- [Assignment] Your reply must contain the full listing below, reproduced exactly, but no pictures.

- [Listed records]
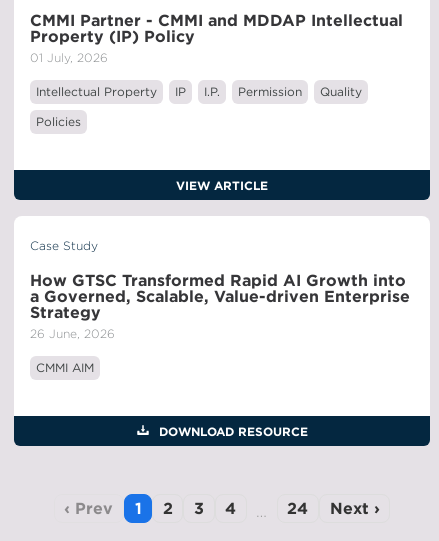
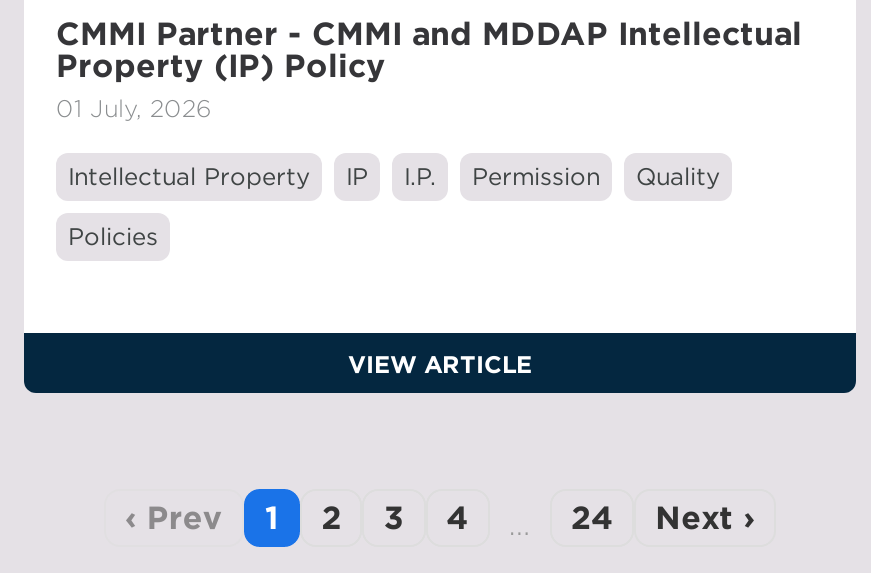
- Case Study
- How GTSC Transformed Rapid AI Growth into
- a Governed, Scalable, Value-driven Enterprise
- Strategy
- 26 June, 2026
- CMMI AIM

- DOWNLOAD RESOURCE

- [Response to this exercise]
- Case Study
- How GTSC Transformed Rapid AI Growth into
- a Governed, Scalable, Value-driven Enterprise
- Strategy
- 26 June, 2026
- CMMI AIM

- DOWNLOAD RESOURCE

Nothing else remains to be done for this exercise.